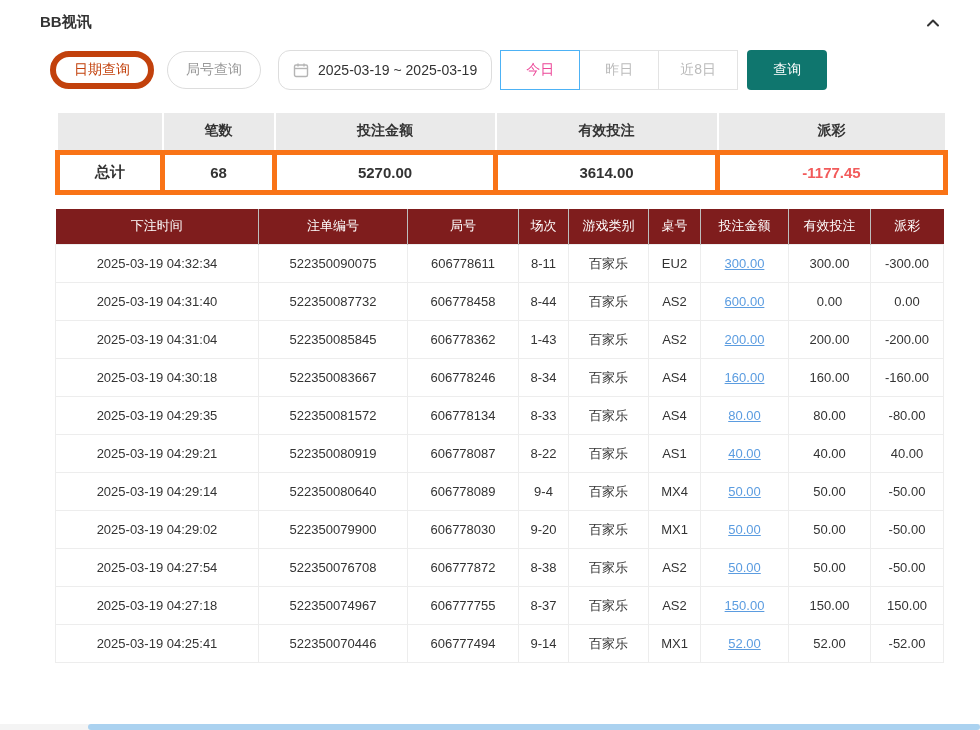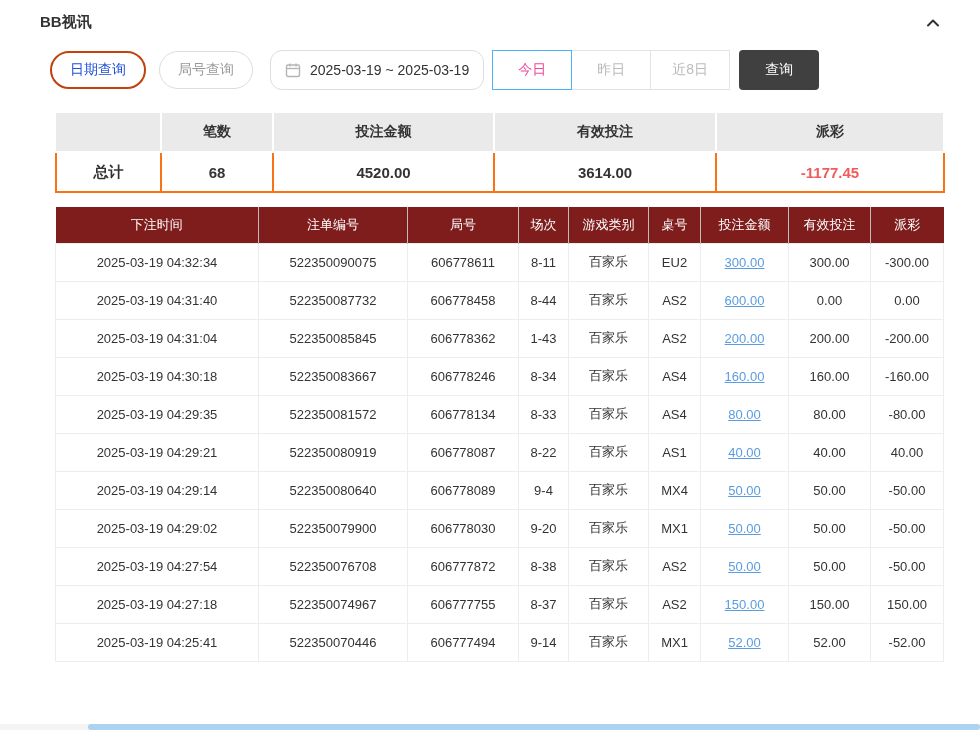--- a/index.html
+++ b/index.html
@@ -8,37 +8,37 @@
   .panel { padding: 0 37px 0 40px; position: relative; }
 
   
   .panel-header { display: flex; justify-content: space-between; align-items: flex-start; padding-top: 13px; }
   .panel-title { font-size: 15px; font-weight: bold; color: #333; }
   .chevron-btn { background: none; border: none; cursor: pointer; padding: 2px; line-height: 0; }
 
   
   .filter-bar { display: flex; align-items: center; margin-top: 17px; margin-left: 10px; }
   .pill-btn { height: 38px; padding: 0 18px; border-radius: 19px; background: #fff; font-size: 14px; cursor: pointer; }
-  .pill-blue { border: 2px solid #c2410c; color: #1d4ed8; }
+  .pill-blue { border: 6px solid #c2410c; color: #c2410c; }
   .pill-gray { border: 1px solid #ddd; color: #999; margin-left: 13px; }
   .date-input { margin-left: 17px; height: 40px; border: 1px solid #ddd; border-radius: 12px;
     display: flex; align-items: center; padding: 0 14px; font-size: 14px; color: #333; cursor: pointer; }
   .date-input .cal { margin-right: 9px; line-height: 0; }
   .seg-group { display: flex; margin-left: 9px; }
   .seg-btn { width: 80px; height: 40px; background: #fff; font-size: 14px; cursor: pointer;
     border: 1px solid #e3e3e3; margin-left: -1px; color: #bbb; }
   .seg-btn.active { border: 1px solid #4db2f5; color: #ec4899; position: relative; z-index: 1; }
   .search-btn { margin-left: 9px; width: 80px; height: 40px; border: none; border-radius: 4px;
-    background: #404040; color: #fff; font-size: 14px; cursor: pointer; }
+    background: #0f766e; color: #fff; font-size: 14px; cursor: pointer; }
 
   
   .summary-table { margin: 21px 0 0 15px; width: 888px; border-collapse: collapse; table-layout: fixed; text-align: center; }
   .summary-table th { background: #eaeaea; border: 2px solid #fff; height: 40px; font-size: 14px; font-weight: bold; color: #333; }
   .summary-table th:first-child { border-left: none; }
-  .summary-table td { border: 2px solid #f97316; height: 40px; font-size: 15px; font-weight: bold; color: #333; background: #fff; }
+  .summary-table td { border: 5px solid #f97316; height: 40px; font-size: 15px; font-weight: bold; color: #333; background: #fff; }
   .summary-table .c0 { width: 105px; } .summary-table .c1 { width: 112px; }
   .summary-table .c2 { width: 221px; } .summary-table .c3 { width: 222px; } .summary-table .c4 { width: 228px; }
   .summary-table td.neg { color: #f25b5b; }
 
   
   .main-table { margin: 14px 0 0 15px; width: 888px; border-collapse: collapse; table-layout: fixed; text-align: center; }
   .main-table thead th { background: #7f1d1d; color: #fff; font-weight: normal; font-size: 13px; height: 36px;
     border-right: 1px solid #bdbdbd; overflow: hidden; white-space: nowrap; }
   .main-table thead th:last-child { border-right: none; }
   .main-table tbody td { border: 1px solid #ededed; height: 38px; font-size: 13px; color: #333;
@@ -101,21 +101,21 @@
         <th class="c1">笔数</th>
         <th class="c2">投注金额</th>
         <th class="c3">有效投注</th>
         <th class="c4">派彩</th>
       </tr>
     </thead>
     <tbody>
       <tr>
         <td>总计</td>
         <td>68</td>
-        <td>4520.00</td>
+        <td>5270.00</td>
         <td>3614.00</td>
         <td class="neg">-1177.45</td>
       </tr>
     </tbody>
   </table>
 
   <table class="main-table">
     <thead>
       <tr>
           <th class="w0">下注时间</th>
◆ ◆ ◆
## TASK OBJECTIVE
Would you copy out each line of the records above where the word "right" occurs?

## YOUR RESPONSE
   .date-input .cal { margin-right: 9px; line-height: 0; }
     border-right: 1px solid #bdbdbd; overflow: hidden; white-space: nowrap; }
   .main-table thead th:last-child { border-right: none; }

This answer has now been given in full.